En el año 1933 Jorge Luis Borges publicó “Historia Universal de la Infamia”. Escribía el comienzo de una Enciclopedia interminable para que se fuera rellenando con narraciones infames de épocas posteriores. Cuando hayan transcurrido algunos años los historiadores e investigadores del futuro estudiarán, atónitos supongo, los comportamiento de la oposición política de España y de diferentes medios de comunicación, durante el tiempo de una pandemia causada por un virus denominado Covid 19 (con “d” de diciembre) y sus efectos catastróficos.
En España se están librando varias guerras distintas a la sanitaria. Emboscándose tras ella se agitan una guerra territorial, una guerra política y una guerra económica. Esta última, como interpretarían los seguidores del materialismo histórico, sería el armazón que las contiene y explica a todas. Dos son los modelos que se dilucidan en esta contienda económica que, para la derecha tradicional, empieza a ser agónica, por la aparición de la nueva economía de la ultraderecha, autárquica y localista. Intuimos que, tras la epidemia, el futuro será distinto. Nadie se atreve a decir cómo será ese futuro. El mundo no va bien. La pandemia es una prueba. Pero, también, el primer episodio de una sucesión de catástrofes que vendrán a continuación. Nos adentramos en un universo en proceso de apocalipsis.
El futuro, con todas sus incógnitas, se situará entre dos opciones: más igualitario y cooperativo o más insolidario y agresivo. Dependerá de quienes sean los vencedores. Un virus ha aflorado la fragilidad de los servicios públicos; las debilidades de un modelo productivo, basado en la prestación de servicios; la precariedad del empleo por la escasa cualificación de empresarios y trabajadores y la endeblez del propio Estado que, creíamos, seguro protector.
Nos está mostrando los rotos de un modelo que optó por adelgazar el Estado, desinvertir en servicios públicos y propiciar la injerencia de la iniciativa privada como gestora y prestadora de esos servicios. Las batallas se libran entre un neoliberalismo acaparador o un socialismo democrático. La Sra. Ayuso, con su locuacidad ególatra, lo ha expresado con nitidez: “El liberalismo y el socialismo nada tienen que ver, es agua y aceite; yo quiero apostar por bajar impuestos…. Quiero apostar por la colaboración publico privada, quiero seguir defendiendo la libertad sanitaria, la educativa.” En España, en estos momentos, los inversores del neoliberalismo tienen la certeza de que aún hay disponibles rentables parcelas de lo público por controlar. Por eso tienen prisa. Ahora o nunca, es la consigna. Máxime, cuando se tiene un gobierno débil y debilitado no solo por su composición, sino también por la gestión de un virus imprevisible.

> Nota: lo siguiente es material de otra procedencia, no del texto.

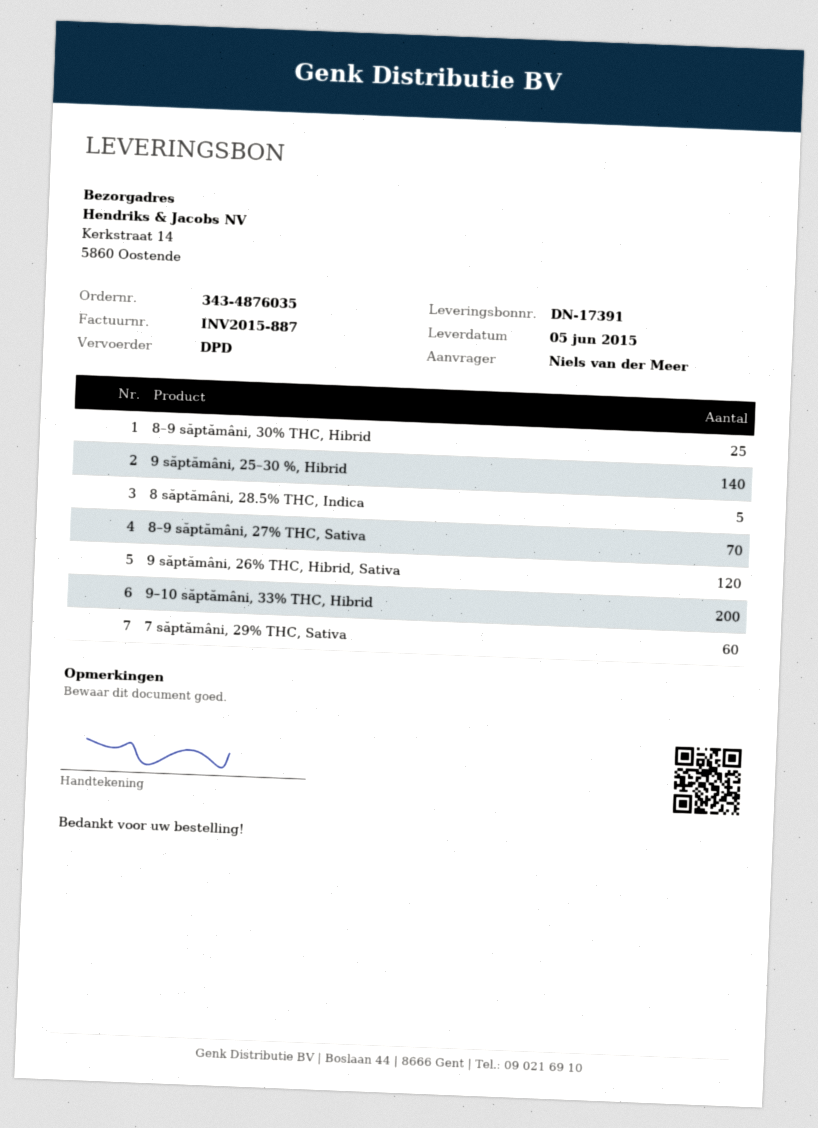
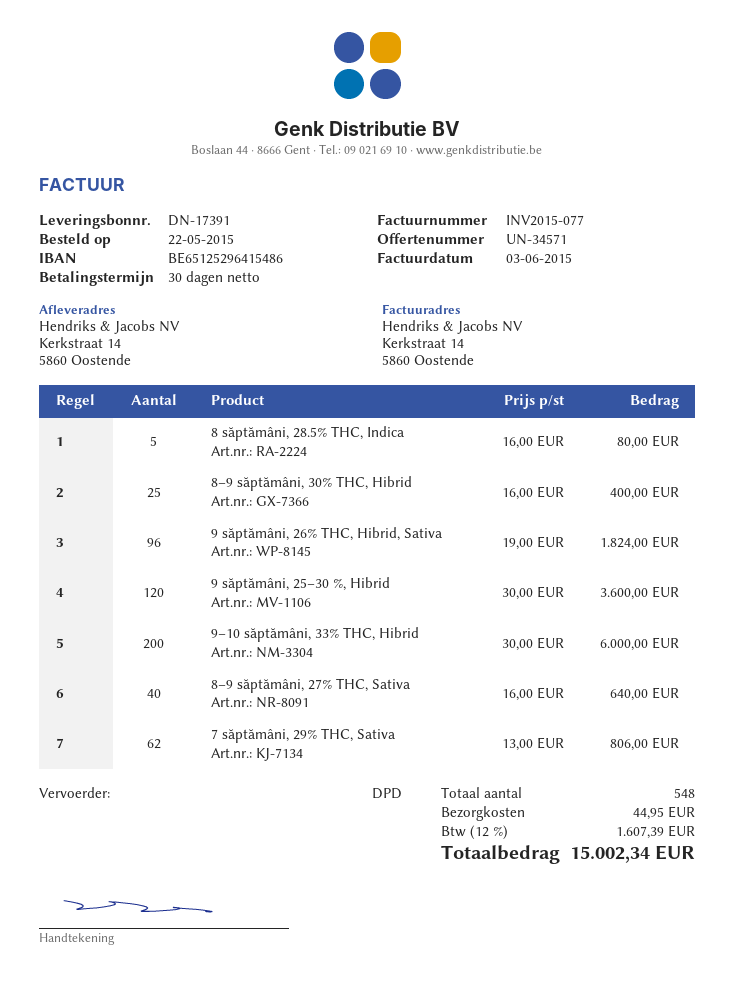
invoice number: INV2015-887 -> INV2015-077
9 săptămâni, 25–30 %, Hibrid: 140 -> 120
8–9 săptămâni, 27% THC, Sativa: 70 -> 40
9 săptămâni, 26% THC, Hibrid, Sativa: 120 -> 96
7 săptămâni, 29% THC, Sativa: 60 -> 62

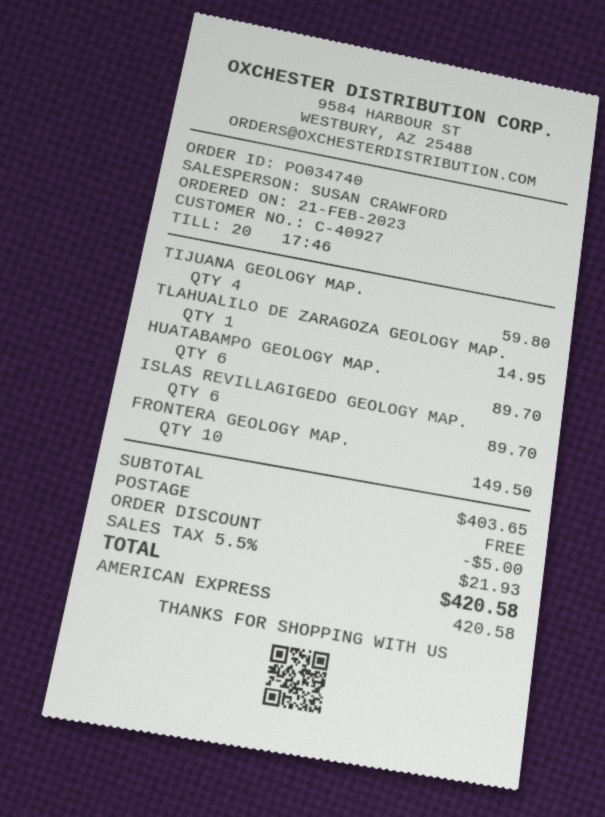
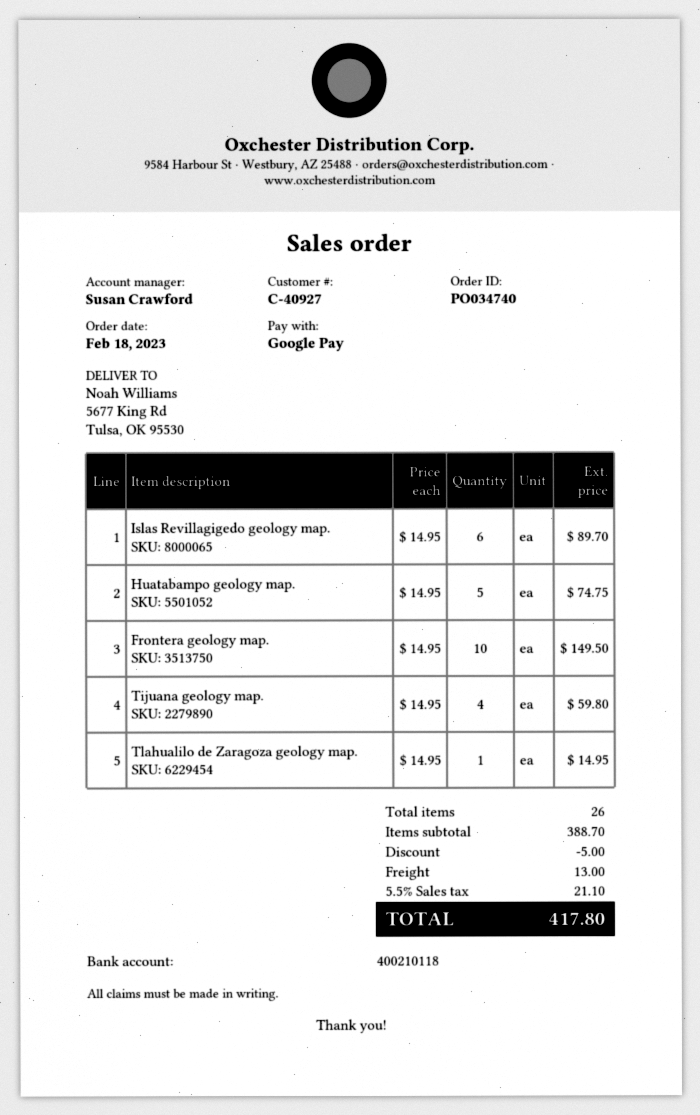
order date: 2023-02-21 -> 2023-02-18
payment method: American Express -> Google Pay
HUATABAMPO GEOLOGY MAP.: 6 for 89.70 -> 5 for 74.75
subtotal: 403.65 -> 388.70
shipping: 0.00 -> 13.00
tax: 5.5% = 21.93 -> 5.5% = 21.10
total: 420.58 -> 417.80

El socialismo democrático (subrayen, por favor, lo de democrático) es un modelo que entiende que los impuestos que pueden bajarse, sí es que deben bajarse, (dudoso y no aconsejable), son los de las rentas de las personas físicas, no los del capital. Un modelo que entiende que los impuestos deben servir para fortalecer los servicios públicos y mejorar infraestructuras, no para incrementar y garantizar inversiones privadas. Los impuestos son los instrumentos que mejor garantizan la reducción de las desigualdades, no otros sucedáneos de la economía neoliberal. No nos engañemos, las deficiencias sanitarias actuales hay que buscarlas en las carencias tecnológicas, de investigación y de recursos de esos servicios. No, no teníamos la mejor sanidad del mundo, como decía cierta propaganda. Como no tenemos una educación y formación de calidad. Carecemos de una asistencia cualitativa a los mayores que reduzca la mortalidad que se está produciendo. No, no tenemos un Estado que, en situaciones excepcionales, pueda combatir con eficacia las guerras que hay que librar.